Your objective:
Print the lines below word for word, beginning with the first and ending with the line that holds "- Can you see", and skip every picture.

__________________________________________________

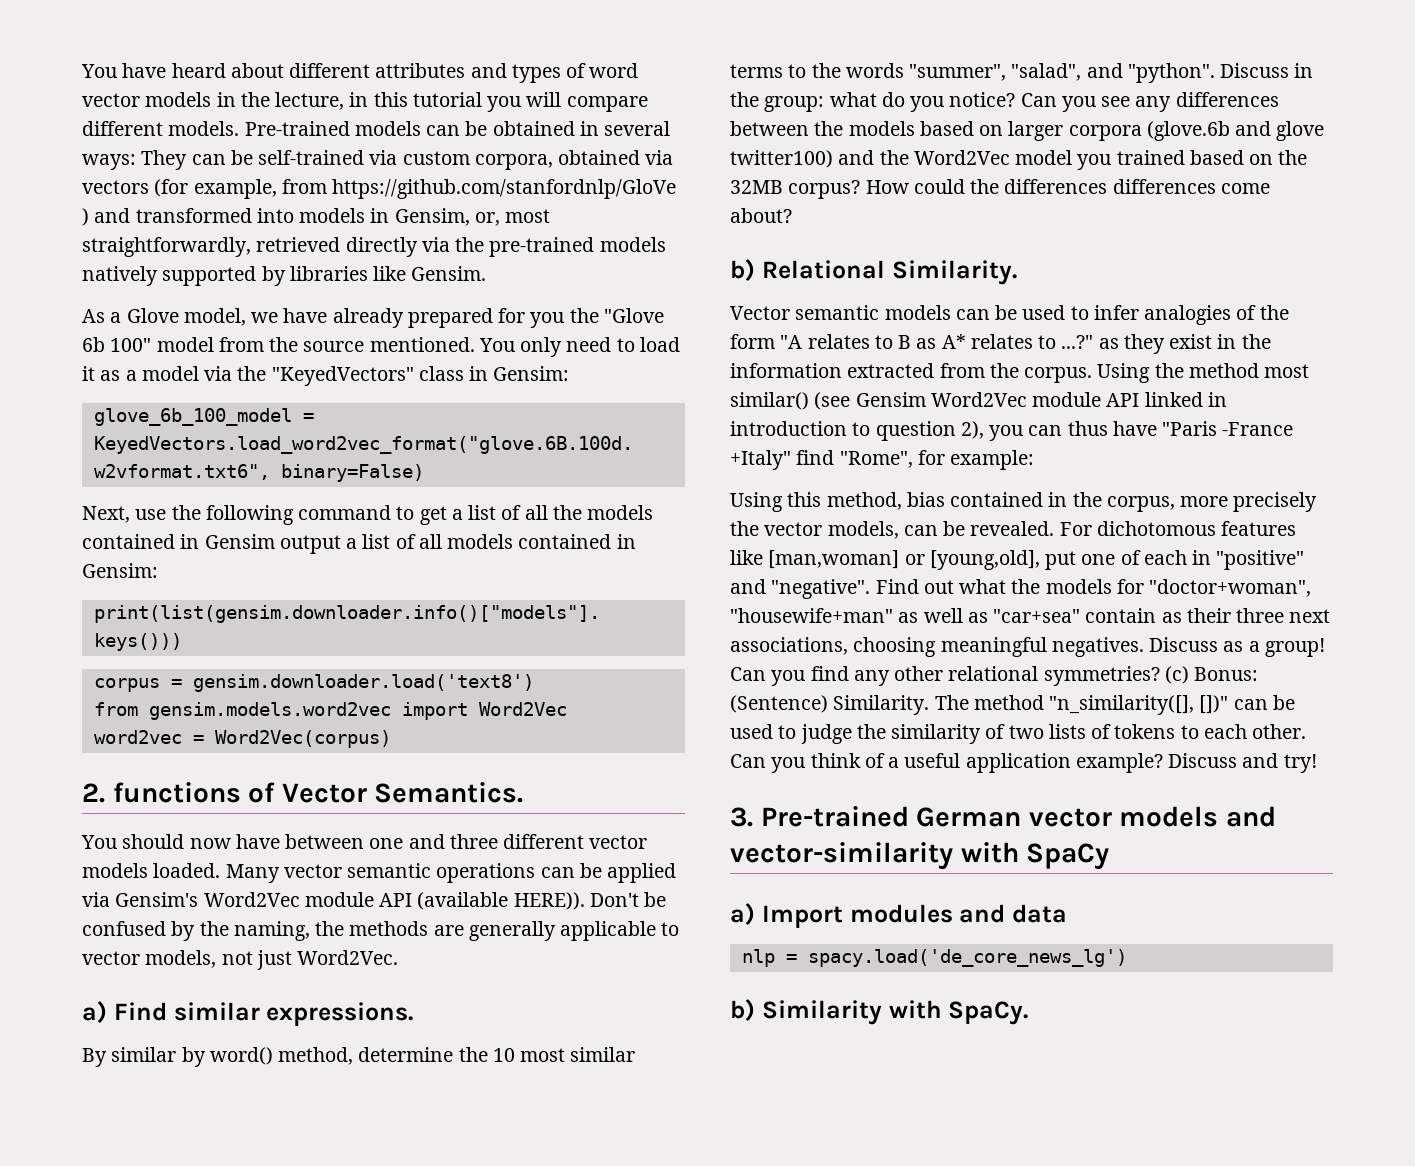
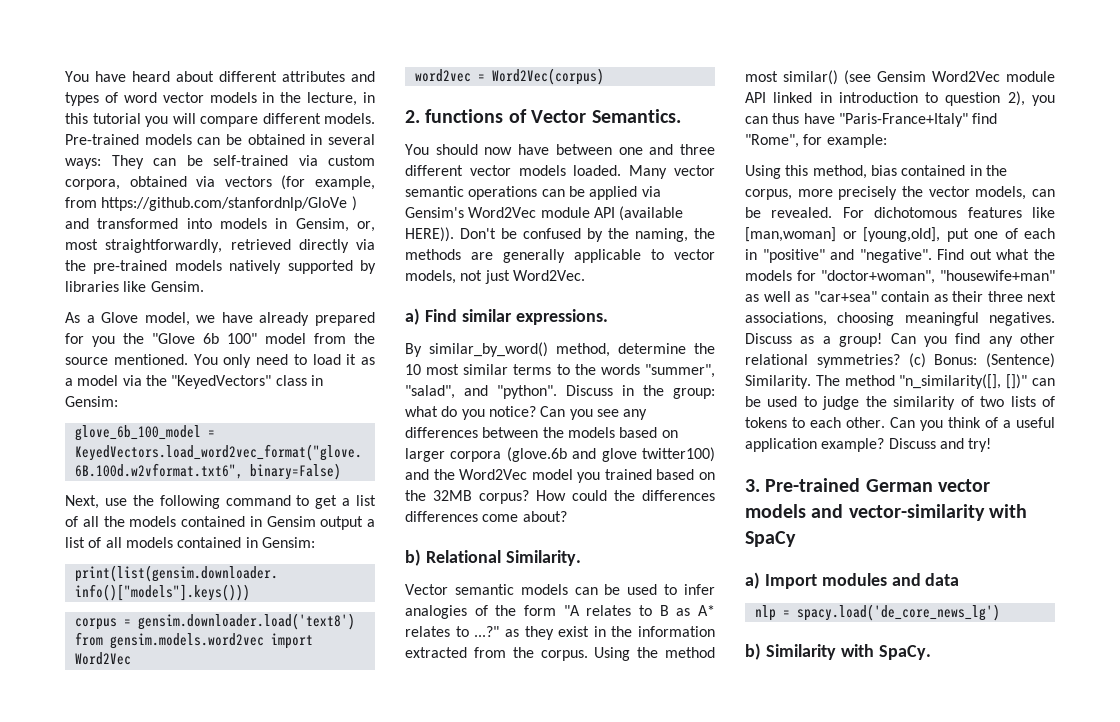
- By similar by word() method, determine the 10 most similar terms to the words "summer", "salad", and "python".
+ By similar_by_word() method, determine the 10 most similar terms to the words "summer", "salad", and "python".
- Using the method most similar() (see Gensim Word2Vec module API linked in introduction to question 2), you can thus have "Paris -France +Italy" find "Rome", for example:
+ Using the method most similar() (see Gensim Word2Vec module API linked in introduction to question 2), you can thus have "Paris-France+Italy" find "Rome", for example:

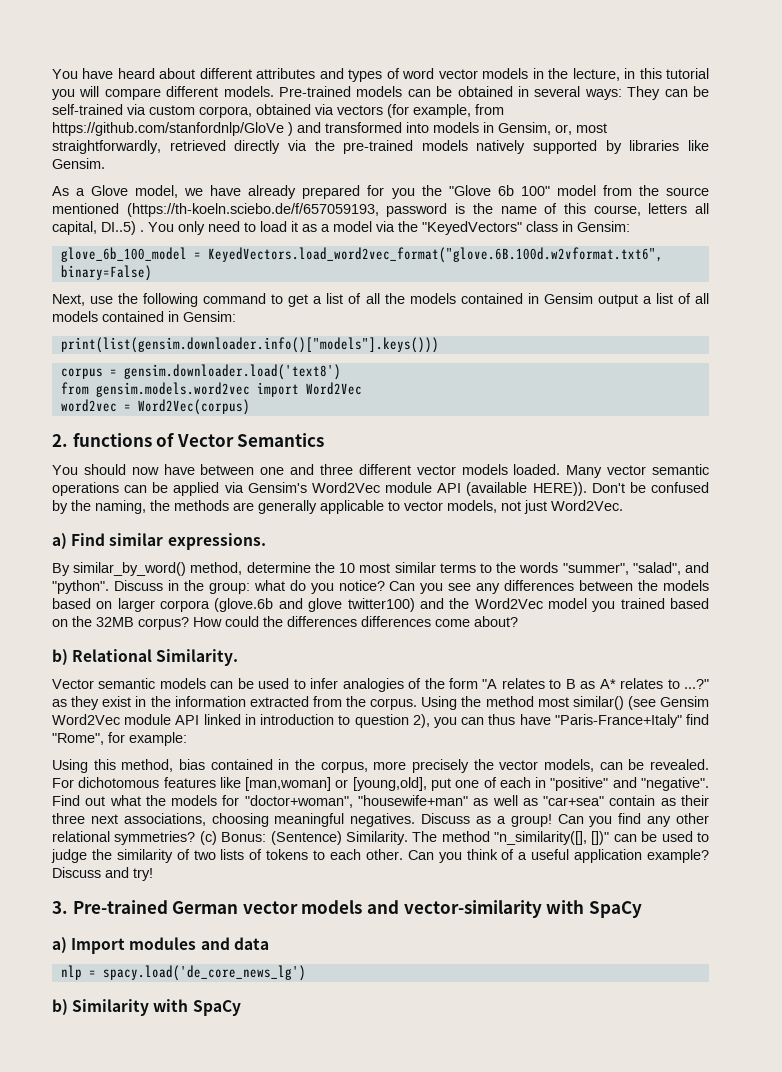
- As a Glove model, we have already prepared for you the "Glove 6b 100" model from the source mentioned.
+ As a Glove model, we have already prepared for you the "Glove 6b 100" model from the source mentioned (https://th-koeln.sciebo.de/f/657059193, password is the name of this course, letters all capital, DI..5) .
- 2. functions of Vector Semantics.
+ 2. functions of Vector Semantics
- b) Similarity with SpaCy.
+ b) Similarity with SpaCy

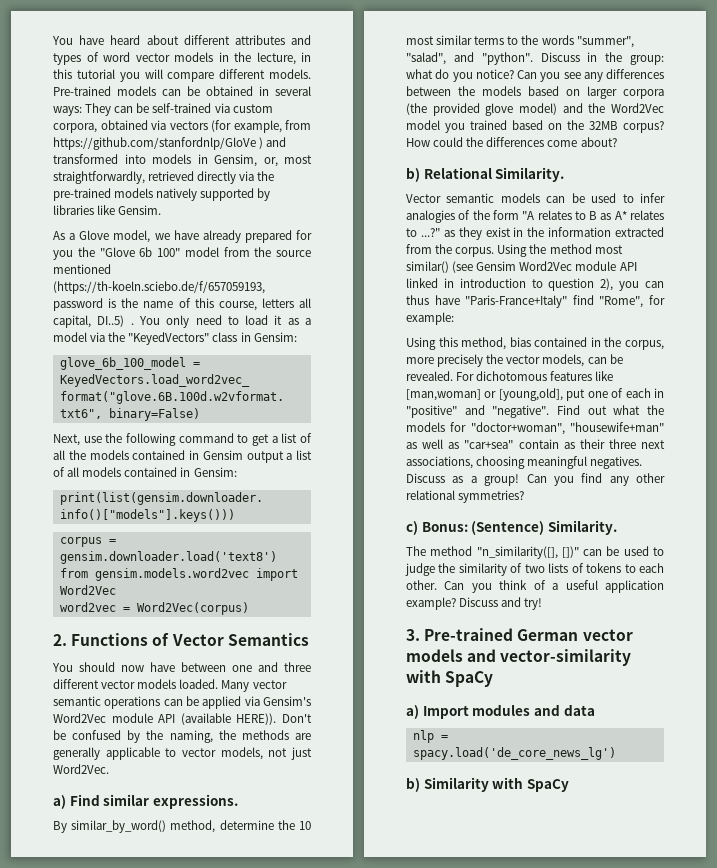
- 2. functions of Vector Semantics
+ 2. Functions of Vector Semantics
- Can you see any differences between the models based on larger corpora (glove.6b and glove twitter100) and the Word2Vec model you trained based on the 32MB corpus?
+ Can you see any differences between the models based on larger corpora (the provided glove model) and the Word2Vec model you trained based on the 32MB corpus?
- How could the differences differences come about?
+ How could the differences come about?
- Can you find any other relational symmetries? (c) Bonus: (Sentence) Similarity. The method "n_similarity([], [])" can be used to judge the similarity of two lists of tokens to each other.
+ Can you find any other relational symmetries?
+ c) Bonus: (Sentence) Similarity.
+ The method "n_similarity([], [])" can be used to judge the similarity of two lists of tokens to each other.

__________________________________________________

Exercise result:
- By similar by word() method, determine the 10 most similar terms to the words "summer", "salad", and "python".
+ By similar_by_word() method, determine the 10 most similar terms to the words "summer", "salad", and "python".
- Using the method most similar() (see Gensim Word2Vec module API linked in introduction to question 2), you can thus have "Paris -France +Italy" find "Rome", for example:
+ Using the method most similar() (see Gensim Word2Vec module API linked in introduction to question 2), you can thus have "Paris-France+Italy" find "Rome", for example:

- As a Glove model, we have already prepared for you the "Glove 6b 100" model from the source mentioned.
+ As a Glove model, we have already prepared for you the "Glove 6b 100" model from the source mentioned (https://th-koeln.sciebo.de/f/657059193, password is the name of this course, letters all capital, DI..5) .
- 2. functions of Vector Semantics.
+ 2. functions of Vector Semantics
- b) Similarity with SpaCy.
+ b) Similarity with SpaCy

- 2. functions of Vector Semantics
+ 2. Functions of Vector Semantics
- Can you see any differences between the models based on larger corpora (glove.6b and glove twitter100) and the Word2Vec model you trained based on the 32MB corpus?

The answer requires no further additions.